I think the future of charging along the interstate looks more like Buccee’s. Big, sprawling place to waste time and take your money while you accumulate electrons.
The whole “Charging station” design needs to be centered around a HUGE roof covered in solar panels. Underground batteries. 2-story building with the ground floor being nothing but parking spaces with chargers and well-designed easy-maintenance bathrooms with shower stall rentals. Central pillar is stairway and elevator. Second story is convenience mart/coffee house.
Make these places NICER than the best gas stations out there.
I think you came close, but missed.
Don’t use these as places to store people while the car charges, but use them to store electricity for when the car shows up.
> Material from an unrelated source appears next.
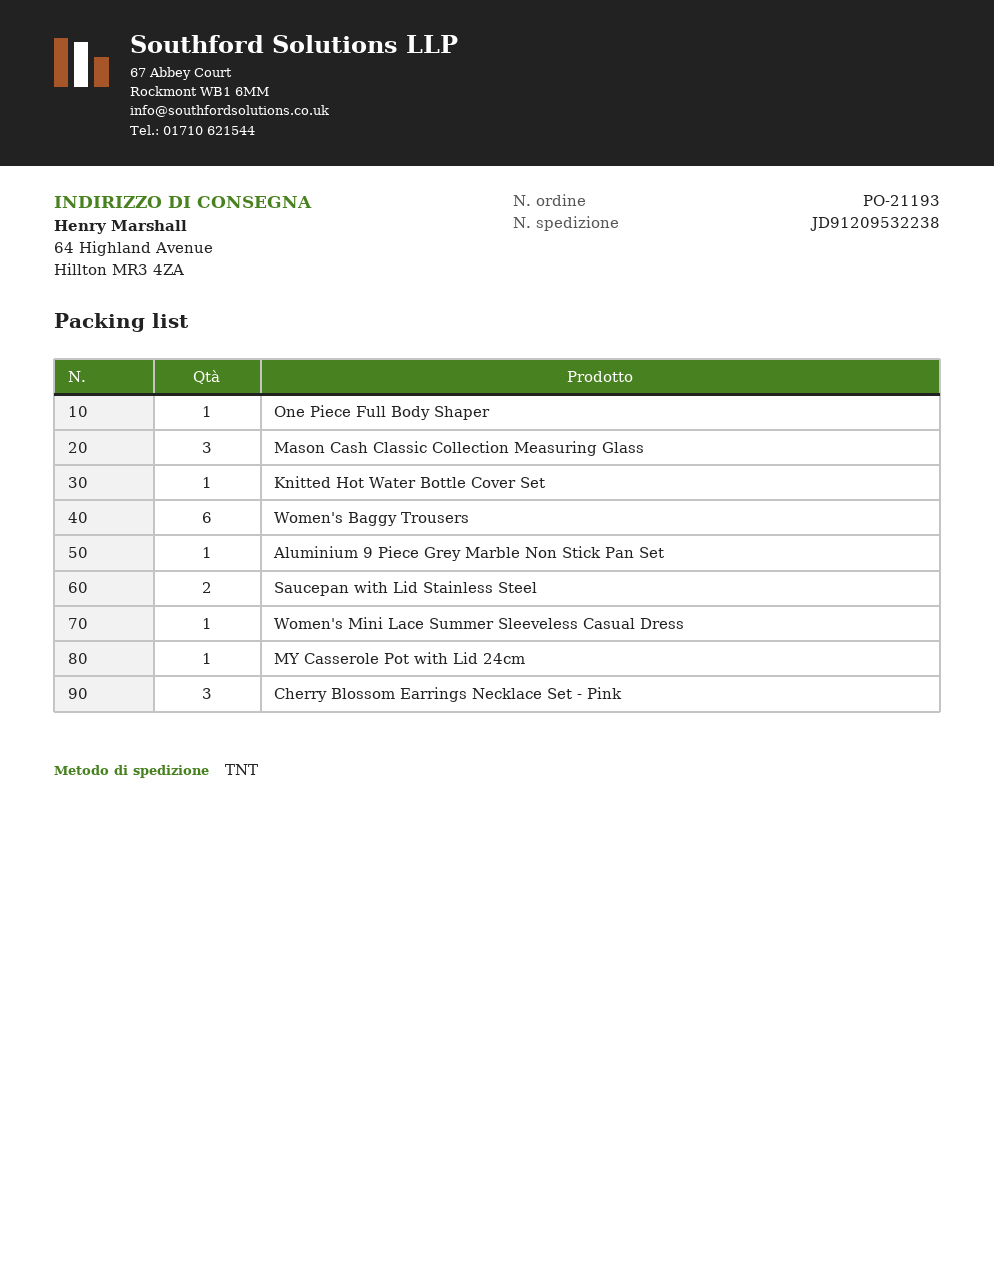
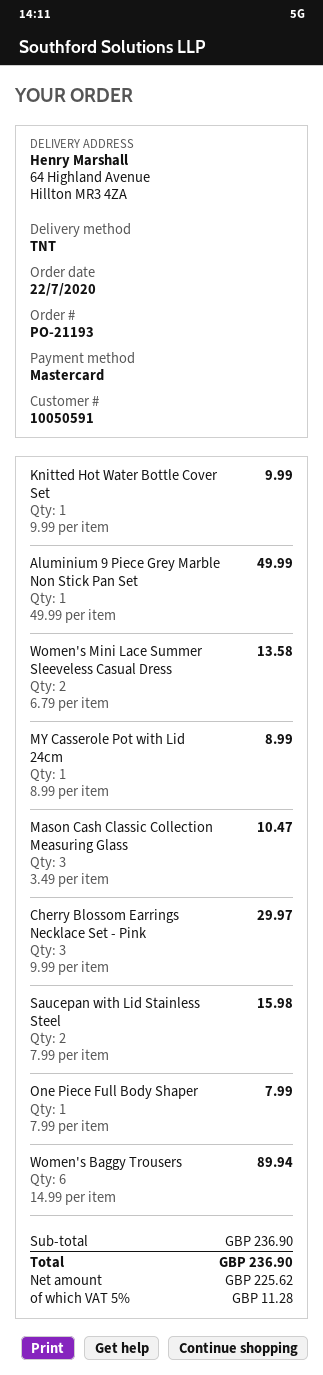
Women's Mini Lace Summer Sleeveless Casual Dress: 1 -> 2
We are getting to the point where charging times are tolerable (800V infrastructure, +/-8 minutes to charge from 20% to 80%). What is missing is the incoming electrical service is massive to meet that surge demand.
Make the shipping containers a big battery box. Let it charge at a slower rate, boost if off hours when the electric rate is cheap. Surge it into the vehicle based on the onboard charger capability. This is how you are going to get the charging infrastructure built out.
This. Do it with LiFePO4 batteries buried underground(they must be kept above 32F in winter) and it will last for decades and turn a net profit.
At a certain point, it’s just going to be cheaper to raze the station than turn it into shipping container Jenga.
My personal opinion, make highway charging stations something like Admiral’s Clubs in airports. For an annual fee, you could get free snacks/drinks, a clean toilet, and a nap chair.
Baron- in the long run, everything is razed. That’s why I’m using semi-temporary structures. Admiral’s Club idea is great- maybe membership comes when you purchase certain EVs
In spite of their undeserved status as excellent building blocks shipping containers are terrible to build with. The minute you cut into them for windows or doors they become structurally unsound. They’re also single wall and un-insulted. By the time you make all the upgrades needed to make them inhabitable you could have easily built a standard construction box for far less.
Dan Stiles- I do see a number of structures made with these things. Still, if what you’re saying is the case, I’m all for making a tiny house type structure from scratch. I don’t have a horse in this race; my only concept was the modular way of getting semi-temporary structures to places that will likely need it.
This so much! Shipping containers are great if you have a quick need of a lot of storage of items that are temperature insensitive and just need to stay dry. Once you introduce, humans, temperature controlled items or electrical power, the value proposition falls apart.
I rather like this guys take on the EV picture at least in the short term.
Definitely applicable to the chunk of Canada where I live and the myopic political view.
Who says the stairs/lift module can’t be shipping container based?
Stand one on end for an elevator. Stand two on end next to each other for a staircase. Or use two shorty containers and stack them. It would be easy to configure a container or two to house a ramp for wheelchair access.
The fact that they’re available in multiple lengths between 10 and 53 feet (although most are 20 and 40 feet) makes them even more flexible than you portray.
PaysOutAllNight- that is true, but I just wasn’t sure about weather sealing when you turn the thing on its side. Likely you’ll end up resealing it and putting some kind of roof on the new ‘top’ anyway so it would still work.
Man why does it seem like car designers get all the good drugs?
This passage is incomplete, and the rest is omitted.